**SUPPLIED MATERIAL:**
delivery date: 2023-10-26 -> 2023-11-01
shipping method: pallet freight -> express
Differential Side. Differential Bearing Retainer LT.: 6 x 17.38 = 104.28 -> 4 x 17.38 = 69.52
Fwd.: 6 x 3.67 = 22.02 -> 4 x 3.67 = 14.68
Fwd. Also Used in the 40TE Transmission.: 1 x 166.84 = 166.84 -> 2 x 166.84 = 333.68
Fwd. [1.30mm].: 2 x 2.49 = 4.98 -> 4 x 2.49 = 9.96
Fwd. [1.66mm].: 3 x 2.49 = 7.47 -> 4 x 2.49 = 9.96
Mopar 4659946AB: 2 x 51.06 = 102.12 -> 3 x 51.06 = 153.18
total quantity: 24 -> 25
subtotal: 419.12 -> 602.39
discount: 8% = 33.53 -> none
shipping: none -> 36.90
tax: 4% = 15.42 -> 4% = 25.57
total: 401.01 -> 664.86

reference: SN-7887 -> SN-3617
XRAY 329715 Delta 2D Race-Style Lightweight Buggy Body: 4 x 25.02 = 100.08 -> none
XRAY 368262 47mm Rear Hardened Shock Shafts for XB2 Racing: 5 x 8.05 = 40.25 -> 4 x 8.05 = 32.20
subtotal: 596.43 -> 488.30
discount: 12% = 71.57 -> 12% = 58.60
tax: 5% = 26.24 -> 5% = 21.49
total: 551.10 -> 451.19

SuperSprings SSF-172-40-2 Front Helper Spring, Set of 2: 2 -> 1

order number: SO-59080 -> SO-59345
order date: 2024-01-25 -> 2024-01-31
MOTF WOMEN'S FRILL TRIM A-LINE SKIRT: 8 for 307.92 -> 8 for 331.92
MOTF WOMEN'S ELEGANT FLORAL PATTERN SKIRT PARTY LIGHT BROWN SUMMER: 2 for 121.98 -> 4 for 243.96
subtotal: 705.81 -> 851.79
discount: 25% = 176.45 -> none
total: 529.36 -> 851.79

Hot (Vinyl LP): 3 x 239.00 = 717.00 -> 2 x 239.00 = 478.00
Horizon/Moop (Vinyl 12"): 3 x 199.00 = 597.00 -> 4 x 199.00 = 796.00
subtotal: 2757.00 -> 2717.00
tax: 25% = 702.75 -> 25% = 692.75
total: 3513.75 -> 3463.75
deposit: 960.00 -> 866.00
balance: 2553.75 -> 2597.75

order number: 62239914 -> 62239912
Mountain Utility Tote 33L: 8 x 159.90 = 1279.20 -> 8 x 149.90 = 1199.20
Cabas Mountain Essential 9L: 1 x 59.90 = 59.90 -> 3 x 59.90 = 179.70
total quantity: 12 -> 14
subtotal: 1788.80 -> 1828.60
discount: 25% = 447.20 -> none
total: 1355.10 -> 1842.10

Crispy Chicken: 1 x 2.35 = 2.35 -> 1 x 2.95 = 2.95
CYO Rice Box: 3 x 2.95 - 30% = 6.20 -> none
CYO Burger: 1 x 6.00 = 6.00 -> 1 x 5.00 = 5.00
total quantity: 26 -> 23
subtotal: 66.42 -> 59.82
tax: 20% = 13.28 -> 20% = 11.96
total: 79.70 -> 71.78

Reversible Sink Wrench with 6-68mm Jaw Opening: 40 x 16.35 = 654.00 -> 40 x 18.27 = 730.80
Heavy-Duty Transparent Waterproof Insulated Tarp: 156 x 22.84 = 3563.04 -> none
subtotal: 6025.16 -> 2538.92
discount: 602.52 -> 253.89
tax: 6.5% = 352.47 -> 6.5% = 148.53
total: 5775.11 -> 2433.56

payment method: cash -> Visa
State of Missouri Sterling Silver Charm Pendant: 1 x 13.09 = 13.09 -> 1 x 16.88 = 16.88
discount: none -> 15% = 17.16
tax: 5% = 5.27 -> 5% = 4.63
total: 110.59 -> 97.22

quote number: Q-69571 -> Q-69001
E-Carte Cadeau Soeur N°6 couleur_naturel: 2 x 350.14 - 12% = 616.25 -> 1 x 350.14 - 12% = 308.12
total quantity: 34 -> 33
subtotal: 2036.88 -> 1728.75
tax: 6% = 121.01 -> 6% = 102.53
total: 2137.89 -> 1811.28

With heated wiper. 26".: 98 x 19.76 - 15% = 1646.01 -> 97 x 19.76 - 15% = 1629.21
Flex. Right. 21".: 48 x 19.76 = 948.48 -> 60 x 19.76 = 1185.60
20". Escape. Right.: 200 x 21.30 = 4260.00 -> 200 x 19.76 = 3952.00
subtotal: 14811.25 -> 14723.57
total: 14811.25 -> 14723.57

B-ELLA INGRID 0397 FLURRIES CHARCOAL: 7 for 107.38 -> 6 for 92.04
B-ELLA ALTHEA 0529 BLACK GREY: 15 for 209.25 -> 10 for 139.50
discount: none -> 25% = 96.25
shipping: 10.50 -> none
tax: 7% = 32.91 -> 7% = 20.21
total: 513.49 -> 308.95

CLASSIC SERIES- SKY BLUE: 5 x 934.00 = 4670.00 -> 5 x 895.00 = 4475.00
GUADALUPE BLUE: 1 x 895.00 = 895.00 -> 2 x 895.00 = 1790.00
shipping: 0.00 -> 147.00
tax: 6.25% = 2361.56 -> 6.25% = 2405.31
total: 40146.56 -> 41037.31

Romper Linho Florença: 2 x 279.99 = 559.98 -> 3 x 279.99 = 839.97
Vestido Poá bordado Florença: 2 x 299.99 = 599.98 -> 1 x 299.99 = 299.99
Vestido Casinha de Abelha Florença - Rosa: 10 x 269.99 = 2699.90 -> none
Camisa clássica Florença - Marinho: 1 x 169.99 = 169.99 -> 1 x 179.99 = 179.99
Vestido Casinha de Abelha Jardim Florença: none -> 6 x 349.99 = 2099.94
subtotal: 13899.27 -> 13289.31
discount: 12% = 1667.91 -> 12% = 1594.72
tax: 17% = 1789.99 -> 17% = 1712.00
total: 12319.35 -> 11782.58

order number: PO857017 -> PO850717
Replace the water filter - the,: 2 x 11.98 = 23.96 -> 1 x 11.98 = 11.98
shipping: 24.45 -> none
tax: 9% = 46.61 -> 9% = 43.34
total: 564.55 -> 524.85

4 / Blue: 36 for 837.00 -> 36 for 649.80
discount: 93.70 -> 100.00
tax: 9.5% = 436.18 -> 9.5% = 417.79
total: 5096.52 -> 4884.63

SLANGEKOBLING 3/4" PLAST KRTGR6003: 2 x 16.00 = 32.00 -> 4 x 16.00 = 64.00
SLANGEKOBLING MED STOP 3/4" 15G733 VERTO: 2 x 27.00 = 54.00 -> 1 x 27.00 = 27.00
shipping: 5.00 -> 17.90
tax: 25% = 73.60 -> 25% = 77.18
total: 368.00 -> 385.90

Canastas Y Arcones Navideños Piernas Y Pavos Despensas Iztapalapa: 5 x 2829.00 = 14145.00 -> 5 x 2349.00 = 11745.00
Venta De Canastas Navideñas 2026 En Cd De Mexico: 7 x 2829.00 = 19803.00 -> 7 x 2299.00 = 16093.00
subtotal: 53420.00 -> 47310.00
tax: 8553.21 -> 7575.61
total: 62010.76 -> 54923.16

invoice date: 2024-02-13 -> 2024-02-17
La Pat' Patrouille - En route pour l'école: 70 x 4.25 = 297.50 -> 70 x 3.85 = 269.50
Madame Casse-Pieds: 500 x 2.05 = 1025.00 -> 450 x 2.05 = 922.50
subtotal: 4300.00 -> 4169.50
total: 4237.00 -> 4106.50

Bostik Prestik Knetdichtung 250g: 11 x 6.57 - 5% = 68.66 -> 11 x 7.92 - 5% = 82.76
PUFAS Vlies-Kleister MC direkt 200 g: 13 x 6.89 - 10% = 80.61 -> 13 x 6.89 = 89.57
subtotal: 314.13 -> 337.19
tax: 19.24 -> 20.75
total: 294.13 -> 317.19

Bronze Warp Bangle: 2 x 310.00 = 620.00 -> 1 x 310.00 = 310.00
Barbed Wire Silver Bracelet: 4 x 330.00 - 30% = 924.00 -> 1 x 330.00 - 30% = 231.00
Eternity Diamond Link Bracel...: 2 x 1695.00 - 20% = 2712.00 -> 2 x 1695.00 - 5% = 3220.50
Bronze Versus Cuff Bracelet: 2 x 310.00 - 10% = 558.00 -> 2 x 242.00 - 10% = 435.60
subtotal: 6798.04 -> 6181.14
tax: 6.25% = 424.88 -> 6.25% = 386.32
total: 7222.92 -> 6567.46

**TASK PROMPT:**
Your task for the entries above: copy exactly the span starting with the line with "total: 110.59 -> 97.22" and going on through the line with "total: 5096.52 -> 4884.63", both lines included, and nothing else.

**RESULT OF THIS TASK:**
total: 110.59 -> 97.22

quote number: Q-69571 -> Q-69001
E-Carte Cadeau Soeur N°6 couleur_naturel: 2 x 350.14 - 12% = 616.25 -> 1 x 350.14 - 12% = 308.12
total quantity: 34 -> 33
subtotal: 2036.88 -> 1728.75
tax: 6% = 121.01 -> 6% = 102.53
total: 2137.89 -> 1811.28

With heated wiper. 26".: 98 x 19.76 - 15% = 1646.01 -> 97 x 19.76 - 15% = 1629.21
Flex. Right. 21".: 48 x 19.76 = 948.48 -> 60 x 19.76 = 1185.60
20". Escape. Right.: 200 x 21.30 = 4260.00 -> 200 x 19.76 = 3952.00
subtotal: 14811.25 -> 14723.57
total: 14811.25 -> 14723.57

B-ELLA INGRID 0397 FLURRIES CHARCOAL: 7 for 107.38 -> 6 for 92.04
B-ELLA ALTHEA 0529 BLACK GREY: 15 for 209.25 -> 10 for 139.50
discount: none -> 25% = 96.25
shipping: 10.50 -> none
tax: 7% = 32.91 -> 7% = 20.21
total: 513.49 -> 308.95

CLASSIC SERIES- SKY BLUE: 5 x 934.00 = 4670.00 -> 5 x 895.00 = 4475.00
GUADALUPE BLUE: 1 x 895.00 = 895.00 -> 2 x 895.00 = 1790.00
shipping: 0.00 -> 147.00
tax: 6.25% = 2361.56 -> 6.25% = 2405.31
total: 40146.56 -> 41037.31

Romper Linho Florença: 2 x 279.99 = 559.98 -> 3 x 279.99 = 839.97
Vestido Poá bordado Florença: 2 x 299.99 = 599.98 -> 1 x 299.99 = 299.99
Vestido Casinha de Abelha Florença - Rosa: 10 x 269.99 = 2699.90 -> none
Camisa clássica Florença - Marinho: 1 x 169.99 = 169.99 -> 1 x 179.99 = 179.99
Vestido Casinha de Abelha Jardim Florença: none -> 6 x 349.99 = 2099.94
subtotal: 13899.27 -> 13289.31
discount: 12% = 1667.91 -> 12% = 1594.72
tax: 17% = 1789.99 -> 17% = 1712.00
total: 12319.35 -> 11782.58

order number: PO857017 -> PO850717
Replace the water filter - the,: 2 x 11.98 = 23.96 -> 1 x 11.98 = 11.98
shipping: 24.45 -> none
tax: 9% = 46.61 -> 9% = 43.34
total: 564.55 -> 524.85

4 / Blue: 36 for 837.00 -> 36 for 649.80
discount: 93.70 -> 100.00
tax: 9.5% = 436.18 -> 9.5% = 417.79
total: 5096.52 -> 4884.63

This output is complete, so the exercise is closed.